Get Started Free
‹ Back to courses
course: Kafka Streams 101

Serialization

5 min
Screen Shot 2021-07-23 at 4.13.50 PM

Sophie Blee-Goldman

Senior Software Engineer (Presenter)

bill-bejeck

Bill Bejeck

Integration Architect (Author)

Serialization

Serialization is a general term that covers deserializing and serializing.

When you push an array of bytes through a deserializer, it gives you an object on the other end:

deserializer

A serializer is just the opposite—you give it an object, and it returns an array of bytes:

serializer

Serialization is important for Apache Kafka® because as mentioned above, a Kafka broker only works with bytes. Kafka stores records in bytes, and when a fetch request comes in from a consumer, Kafka returns records in bytes. The broker really knows nothing about its records; it just appends them to the end of a file, and that's the end of it.

Kafka Streams

To bring data into Kafka Streams, you provide SerDes for your topic’s key and value in the Consumed configuration object.

StreamsBuilder builder = new StreamsBuilder()
KStream<String, MyObject> stream = builder.stream("topic",
    Consumed.with(Serdes.String(), customObjectSerde)

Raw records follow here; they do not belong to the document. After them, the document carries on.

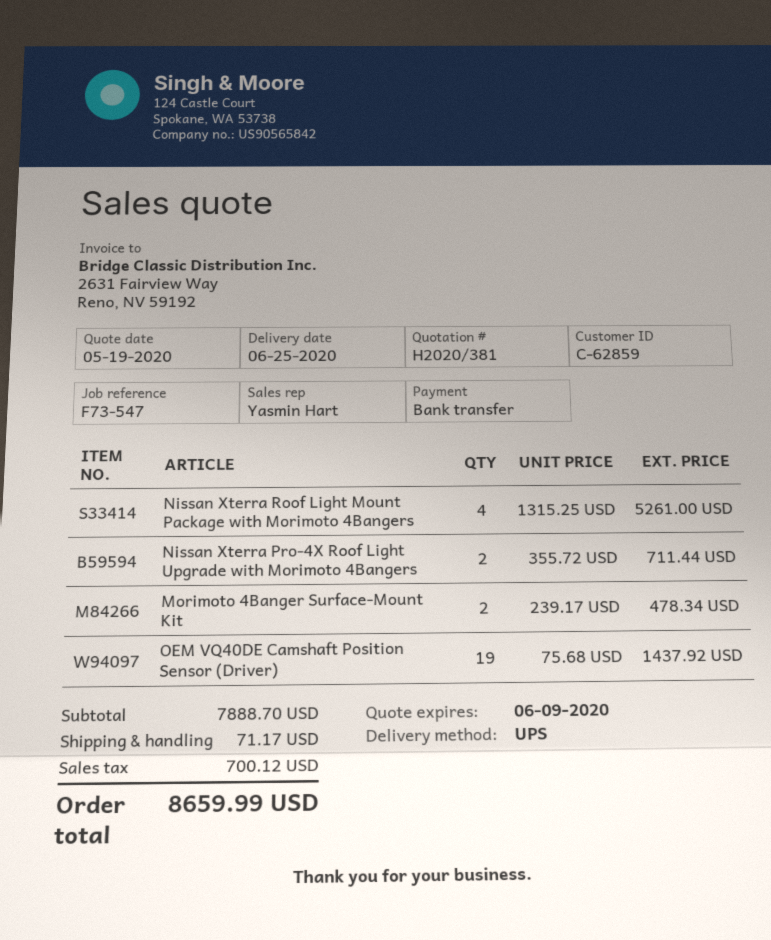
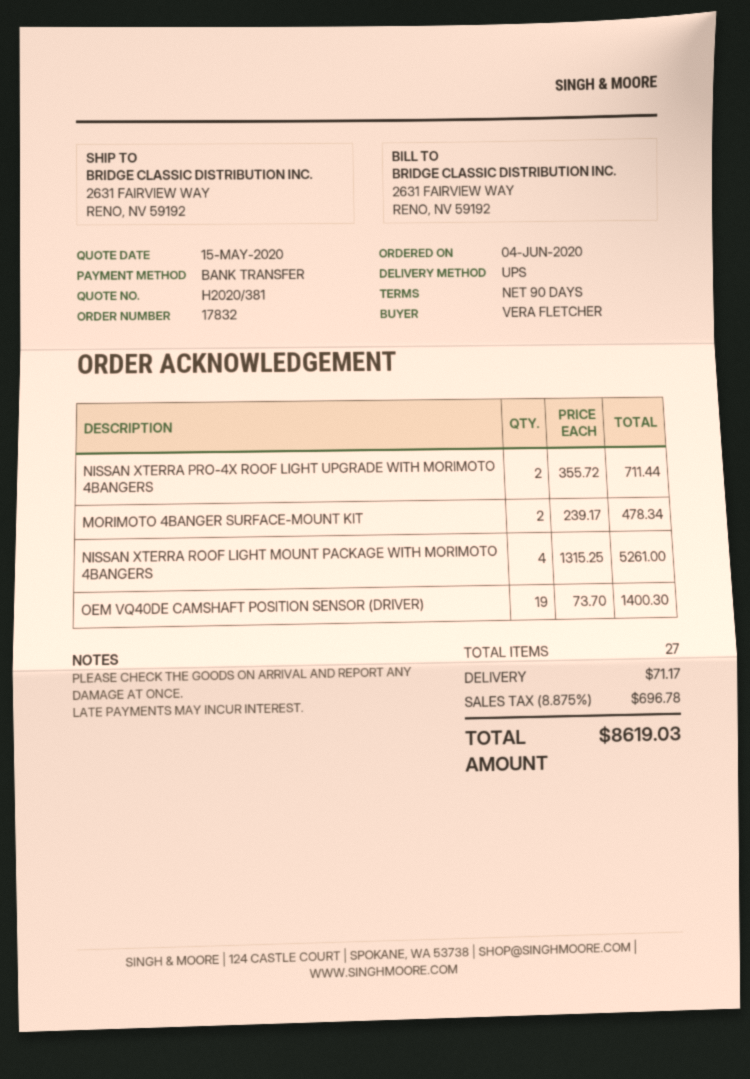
quote date: 2020-05-19 -> 2020-05-15
OEM VQ40DE Camshaft Position Sensor (Driver): 19 x 75.68 = 1437.92 -> 19 x 73.70 = 1400.30
tax: 700.12 -> 696.78
total: 8659.99 -> 8619.03

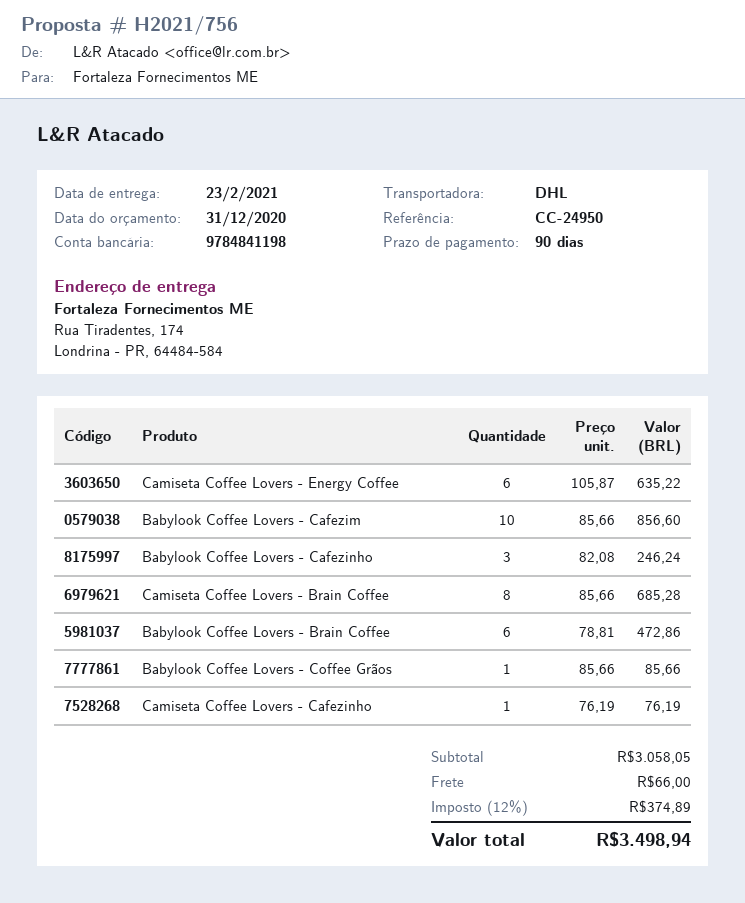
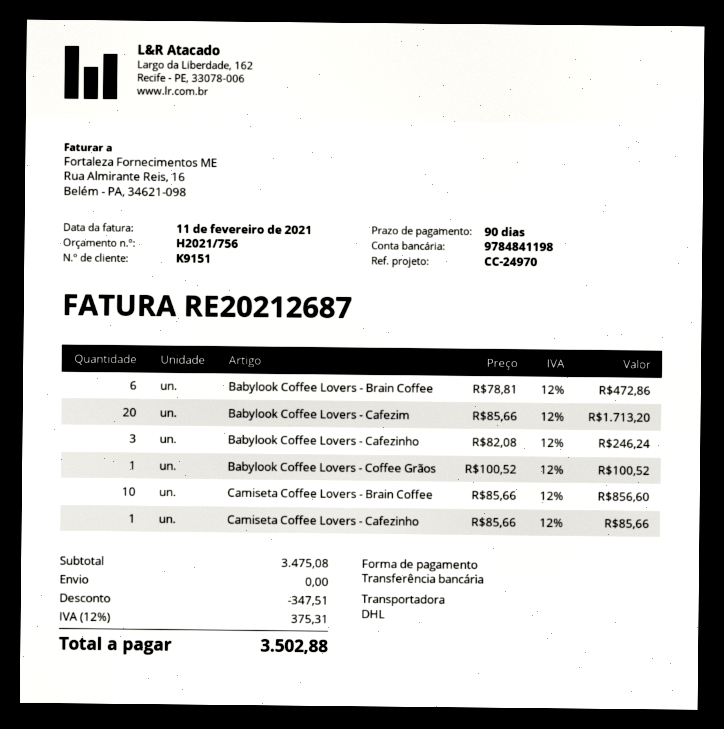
reference: CC-24950 -> CC-24970
Camiseta Coffee Lovers - Energy Coffee: 6 x 105.87 = 635.22 -> none
Babylook Coffee Lovers - Cafezim: 10 x 85.66 = 856.60 -> 20 x 85.66 = 1713.20
Camiseta Coffee Lovers - Brain Coffee: 8 x 85.66 = 685.28 -> 10 x 85.66 = 856.60
Babylook Coffee Lovers - Coffee Grãos: 1 x 85.66 = 85.66 -> 1 x 100.52 = 100.52
Camiseta Coffee Lovers - Cafezinho: 1 x 76.19 = 76.19 -> 1 x 85.66 = 85.66
subtotal: 3058.05 -> 3475.08
discount: none -> 347.51
shipping: 66.00 -> 0.00
tax: 12% = 374.89 -> 12% = 375.31
total: 3498.94 -> 3502.88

A SerDes is a convenience function, a wrapper around the serializer for a certain type and the deserializer for a certain type.

Similarly, when you write out from Kafka Streams, you have to provide a SerDes to serialize your data:

KStream<String, CustomObject> modifiedStream = 
    stream.filter( (key, value) -> value.startsWith(ID5))               
.mapValues( value -> new CustomObject(value));

modifiedStream.to(“output-topic”, Produced.with(Serdes.String(), customObjectSerde);

(Note that with state stores, you would use a Materialized to provide the SerDes.)

Custom SerDes

To create a custom SerDes, use the factory method Serdes.serdeFrom and pass both a serializer instance and a deserializer instance:

Serde<T> serde = Serdes.serdeFrom( new CustomSerializer<T>, 
    new CustomDeserializer<T>); 

Creating your own serializer and deserializer is actually not that difficult. Consult the documentation to accomplish it. You just need to implement the Serializer and Deserializer interfaces from the org.apache.kafka.clients package.

Pre-Existing SerDes

Out of the box, Kafka Streams includes SerDes for String, Integer, Double, Long, Float, Bytes, ByteArray, and ByteBuffer types.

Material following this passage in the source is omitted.